Tour de Nesle appartenant aux
anciens remparts de Mulhouse
Walther de Geroldseck

« Le seigneur, évêque de Strasbourg, y est-il dit, n’ayant pas rempli les conditions de son pacte avec les citoyens de Mulhouse, ceux-ci ont pu, en toute justice, s’éloigner de lui, car les citoyens ont prêté serment de fidélité et d’obéissance au comte de Habsbourg, d’après l’avis et sous les auspices de l’évêque de Bâle ; ils ne pouvaient fausser ce serment et devenir parjures, pour obéir à un avertissement épiscopal ; même s’ils avaient, en seconde ligne, prêté serment à l’évêque, ce second serment ne pourrait infirmer le premier. Comment auraient-ils pu, de bon coeur, se laisser détourner de ce premier serment, prêté de l’aveu même de l’évêque ; comment une pareille sentence prononcée par ce prélat serait-elle juste, puisqu’elle n’est point le résultat dicté par la justice, mais par la haine et l’inimitié ? »

Ils concluent donc « à ce que ladite sentence d’excommunication soit déclarée injuste, et que la partie adverse soit condamnée aux dépens. » La victoire resta, du moins en théorie, à l’évêque de Strasbourg. Au mois de mai 1271, Henri, évêque de Bâle, parlant et agissant au nom du pape - lequel n’est au demeurant pas encore élu, les cardinaux ne parvenant pas à se mettre d’accord depuis la mort de Clément IV en 1268 -, accorde à son collègue de Strasbourg la faculté de réduire Mulhouse à l’obéissance par le bras séculier. Mais ce devait être, pour l’autorité épiscopale, une victoire stérile. Henri de Geroldseck et son collègue de Bâle mirent en vain le siège devant Mulhouse, qui fit une héroïque et efficace résistance (1271). De plus en plus intimement liée à Rodolphe de Habsbourg, la ville obtint les privilèges de cité libre et impériale, de la munificence de ce prince, qui avait été élu roi des Romains pendant qu’il assiégeait Bâle (1273).

Ainsi se trouvait terminé, de fait, le long litige entre l’autorité épiscopale et la jeune cité, protégée de Frédéric II et de Rodolphe de Habsbourg.

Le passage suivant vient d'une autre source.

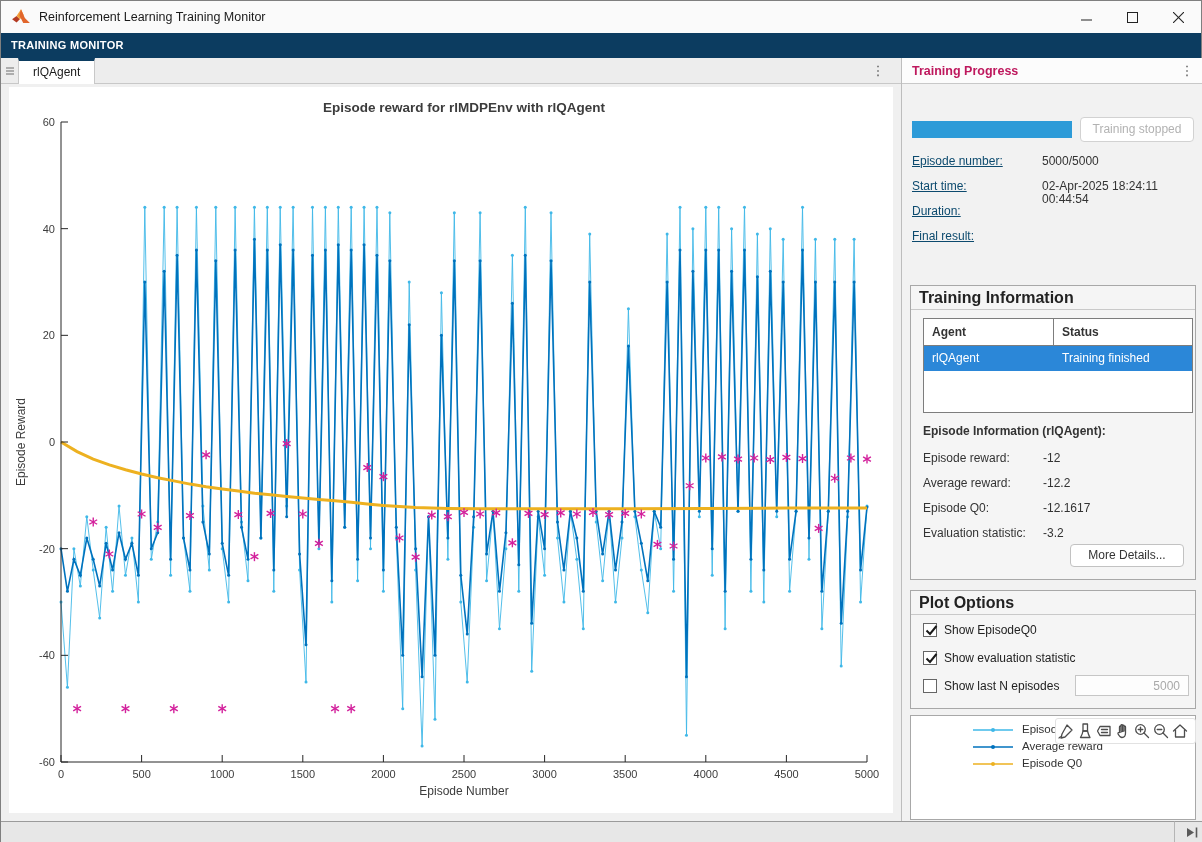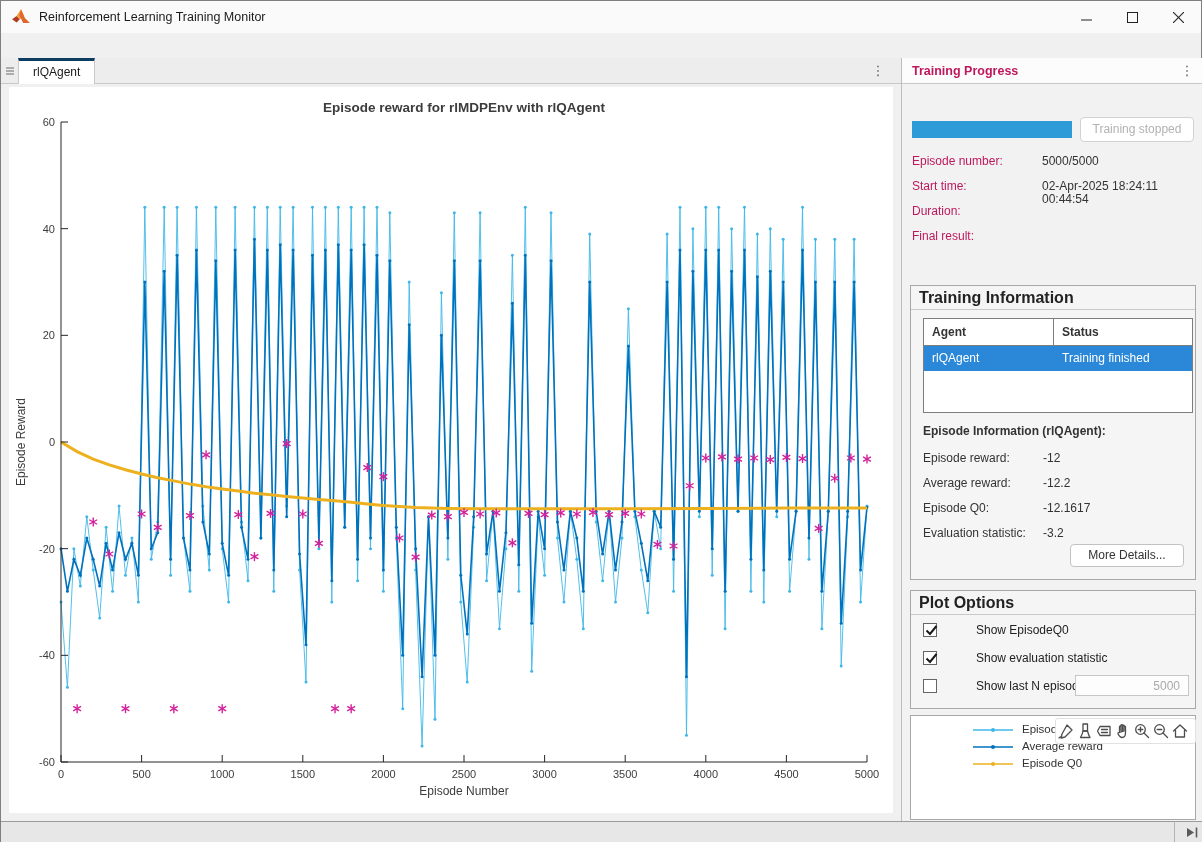--- a/index.html
+++ b/index.html
@@ -27,21 +27,21 @@
   .panel-header .ph-dots, .dots-glyph { color:#555; font-size:13px; }
   .panel-header .ph-dots { position:absolute; right:8px; top:0; width:16px; text-align:center; line-height:26px; }
 
   
   .main-area { position:absolute; left:0; top:83px; width:900px; height:737px; background:#f0f0f0; }
   .figure { position:absolute; left:8px; top:3px; width:884px; height:726px; background:#ffffff; }
   .main-right-border { position:absolute; left:900px; top:57px; width:1px; height:763px; background:#bdbdbd; }
 
   
   .rpanel { position:absolute; left:901px; top:83px; width:301px; height:737px; background:#f2f2f2; font-size:12px; color:#333; }
-  .rpanel .lbl { position:absolute; color:#be185d; }
+  .rpanel .lbl { position:absolute; color:#0c4a6e;text-decoration:underline; }
   .rpanel .val { position:absolute; color:#333; }
   .progress-track { position:absolute; left:10px; top:37px; width:160px; height:17px; background:#e3e3e3; }
   .progress-fill { height:100%; background:#2d9bd8; }
   .btn { background:#ffffff; border:1px solid #c2c2c2; border-radius:4px; font-size:12px; color:#333; text-align:center; font-family:"Liberation Sans",sans-serif; }
   .btn.disabled { color:#b2b2b2; border-color:#d2d2d2; }
   #stop-btn { position:absolute; right:9px; top:33px; width:114px; height:25px; line-height:23px; }
 
   .groupbox { position:absolute; left:8px; width:286px; background:#f5f5f5; border:1px solid #a8a8a8; }
   .gb-header { height:24px; line-height:24px; padding-left:8px; font-weight:bold; font-size:16px; color:#222; border-bottom:1px solid #c9c9c9; }
   #gb-training { top:201px; height:295px; }
@@ -57,21 +57,21 @@
   .at-data.selected { background:#2b87d8; color:#ffffff; }
 
   .ep-info-title { position:absolute; left:12px; top:138px; font-weight:bold; }
   .stat-label { position:absolute; left:12px; }
   .stat-value { position:absolute; left:132px; }
   #more-details { position:absolute; right:11px; top:258px; width:114px; height:23px; line-height:21px; }
 
   .cb-row { position:absolute; left:12px; display:flex; align-items:center; }
   .checkbox { width:14px; height:14px; background:#fff; border:1px solid #666; margin-right:7px; position:relative; }
   .checkbox svg { position:absolute; left:0; top:-1px; }
-  .cb-label { font-size:12px; color:#222;margin-left:32px; }
+  .cb-label { font-size:12px; color:#222; }
   #n-input { position:absolute; left:164px; top:84px; width:114px; height:21px; border:1px solid #c6c6c6; background:#fdfdfd; color:#a9a9a9; font-size:12px; text-align:right; padding-right:8px; font-family:"Liberation Sans",sans-serif; }
 
   .legend-box { position:absolute; left:8px; top:631px; width:286px; height:105px; background:#ffffff; border:1px solid #a8a8a8; }
   .legend-rows { position:absolute; left:62px; top:7px; }
   .legend-row { display:flex; align-items:center; margin-bottom:4px; }
   .legend-sample { width:40px; margin-right:9px; flex:none; display:flex; justify-content:center; }
   .legend-label { font-size:11.5px; color:#333; white-space:pre-line; line-height:13px; }
   .axtoolbar { position:absolute; top:2px; right:-1px; width:141px; height:26px; background:#ffffff; border:1px solid #e2e2e2; border-radius:3px; display:flex; align-items:center; overflow:hidden; z-index:5; }
   .axicon { width:19px; height:20px; flex:none; display:flex; align-items:center; justify-content:center; }
 
@@ -105,20 +105,23 @@
       </div>
       <div class="win-btn">
         <svg width="11" height="11">
             <line x1="0" y1="0" x2="11" y2="11" stroke="#222" stroke-width="1.1"></line>
             <line x1="11" y1="0" x2="0" y2="11" stroke="#222" stroke-width="1.1"></line>
           </svg>
       </div>
     </div>
   </div>
 
+  <div class="ribbon">
+    <span class="rtab">TRAINING MONITOR</span>
+  </div>
 
   <div class="tabrow">
     <div class="tab-grip">
       <svg width="10" height="10">
         <line x1="1" y1="2" x2="9" y2="2" stroke="#8a8a8a" stroke-width="1.3"></line>
         <line x1="1" y1="5" x2="9" y2="5" stroke="#8a8a8a" stroke-width="1.3"></line>
         <line x1="1" y1="8" x2="9" y2="8" stroke="#8a8a8a" stroke-width="1.3"></line>
       </svg>
     </div>
     <div class="doc-tab">rlQAgent</div>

Cependant la question de droit demeurait en suspens aussi longtemps que l’évêque de Strasbourg n’avait point, par un nouveau contrat, formellement renoncé à ses prétentions antérieures. Aucun document officiel ne nous dit à quelle époque cette terrible et cruelle sentence d’excommunication fut levée. La ville a dû rentrer à la fois dans le giron de l’Église (1273) et dans les liens constitutionnels qui la rattachaient depuis une trentaine d’années à l’empire germanique. A des intervalles rapprochés les évêques de Strasbourg rappelaient leurs droits de seigneurs ; mais en 1308, une transaction formelle régla irrévocablement les positions respectives. Henri VII, roi des Romains, et Jean Ier, évêque de Strasbourg, convinrent d’un acte d’échange, en vertu duquel Mulhouse et la moitié de Wasselonne, restaient à l’Empire, Molsheim, Mutzig, Hermolsheim et Wangen, à l’évêché. L’archichancelier de l’Empire, Pierre, archevêque de Mayence, consentit à cet acte et le corrobora par une charte émise à Francfort le 28 novembre 1308.